*** Dataset excerpts

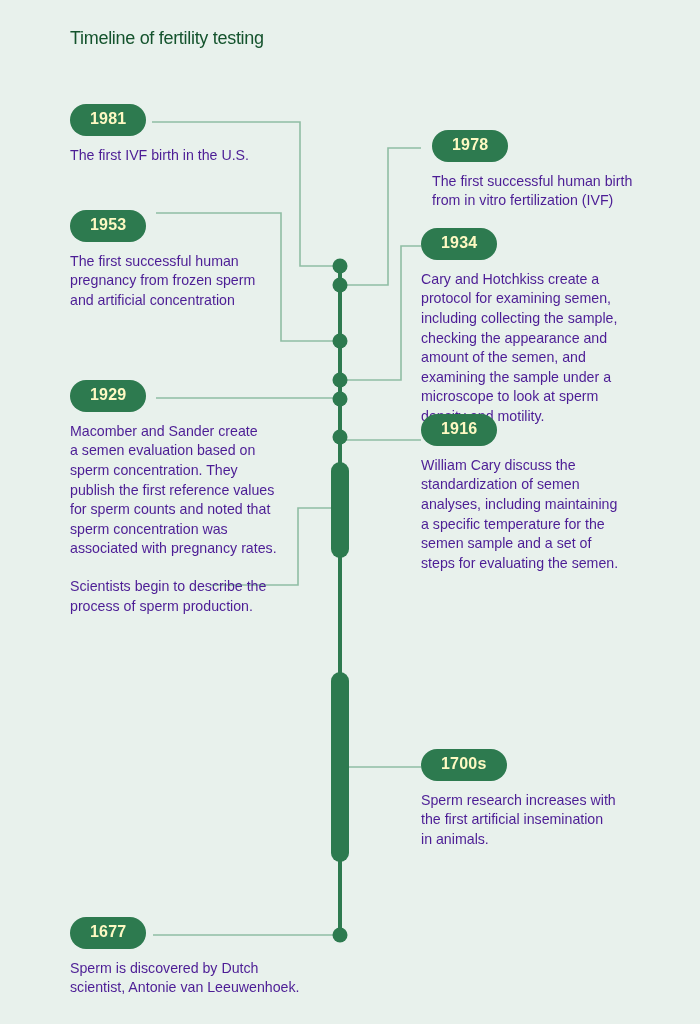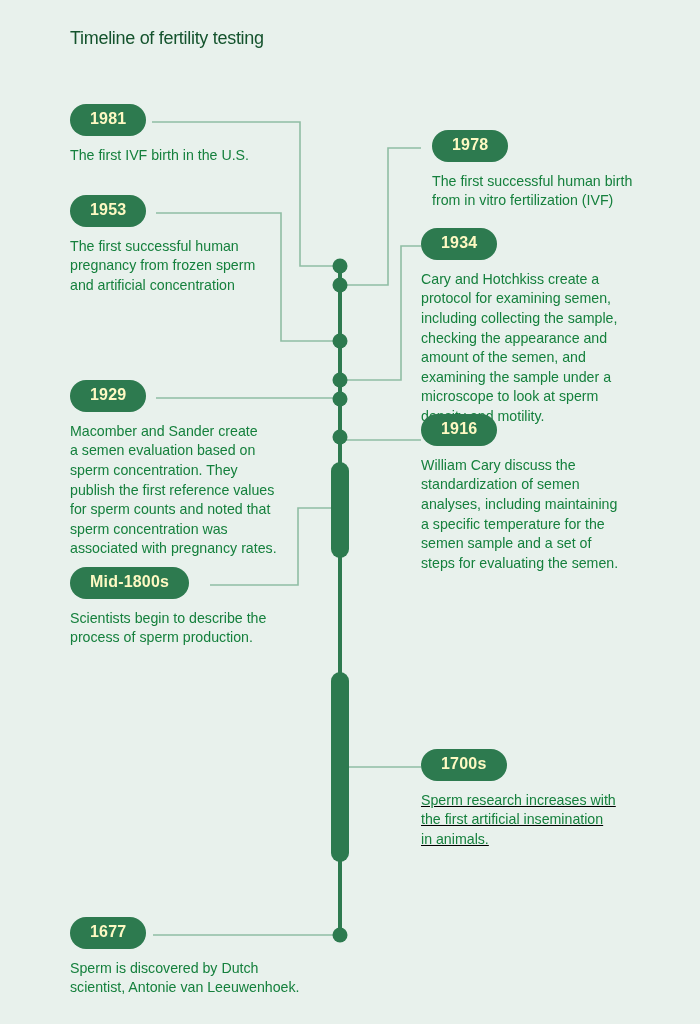--- a/index.html
+++ b/index.html
@@ -54,21 +54,21 @@
     font-weight: 700;
     line-height: 1.05;
     letter-spacing: 0.2px;
     white-space: nowrap;
   }
 
   .entry-body {
     margin-top: 10px;
     font-size: 14.2px;
     line-height: 1.38;
-    color: #15803d;
+    color: #4c1d95;
     font-weight: 400;
     white-space: pre-line;
   }
 
   .entry.left  .year-pill { margin-left: 0; }
   .entry.right .year-pill { margin-left: 0; }
 </style>
 </head>
 <body>
 
@@ -113,40 +113,39 @@
       <circle cx="340" cy="437" r="7.5"></circle>
       <circle cx="340" cy="935" r="7.5"></circle>
     </g>
   </svg>
 
   <div class="entry left" style="left:70px; top:104px; width:245px;">
     <div class="year-pill">1981</div>
     <div class="entry-body">The first IVF birth in the U.S.</div>
   </div>
 
-  <div class="entry left" style="left:70px; top:195px; width:250px;">
+  <div class="entry left" style="left:70px; top:210px; width:250px;">
     <div class="year-pill">1953</div>
     <div class="entry-body">The first successful human
 pregnancy from frozen sperm
 and artificial concentration</div>
   </div>
 
   <div class="entry left" style="left:70px; top:380px; width:250px;">
     <div class="year-pill">1929</div>
     <div class="entry-body">Macomber and Sander create
 a semen evaluation based on
 sperm concentration. They
 publish the first reference values
 for sperm counts and noted that
 sperm concentration was
 associated with pregnancy rates.</div>
   </div>
 
   <div class="entry left" style="left:70px; top:567px; width:255px;">
-    <div class="year-pill">Mid-1800s</div>
     <div class="entry-body">Scientists begin to describe the
 process of sperm production.</div>
   </div>
 
   <div class="entry left" style="left:70px; top:917px; width:265px;">
     <div class="year-pill">1677</div>
     <div class="entry-body">Sperm is discovered by Dutch
 scientist, Antonie van Leeuwenhoek.</div>
   </div>
 
@@ -171,20 +170,20 @@
   <div class="entry right" style="left:421px; top:414px; width:250px;">
     <div class="year-pill">1916</div>
     <div class="entry-body">William Cary discuss the
 standardization of semen
 analyses, including maintaining
 a specific temperature for the
 semen sample and a set of
 steps for evaluating the semen.</div>
   </div>
 
-  <div class="entry right" style="left:421px; top:749px; width:250px;text-decoration:underline;">
+  <div class="entry right" style="left:421px; top:749px; width:250px;">
     <div class="year-pill">1700s</div>
     <div class="entry-body">Sperm research increases with
 the first artificial insemination
 in animals.</div>
   </div>
 
 </div>
 
 </body></html>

******

| What is being asked |
For each line above that carries the word "white", copy it out.

| Written answer |
     white-space: nowrap;
     white-space: pre-line;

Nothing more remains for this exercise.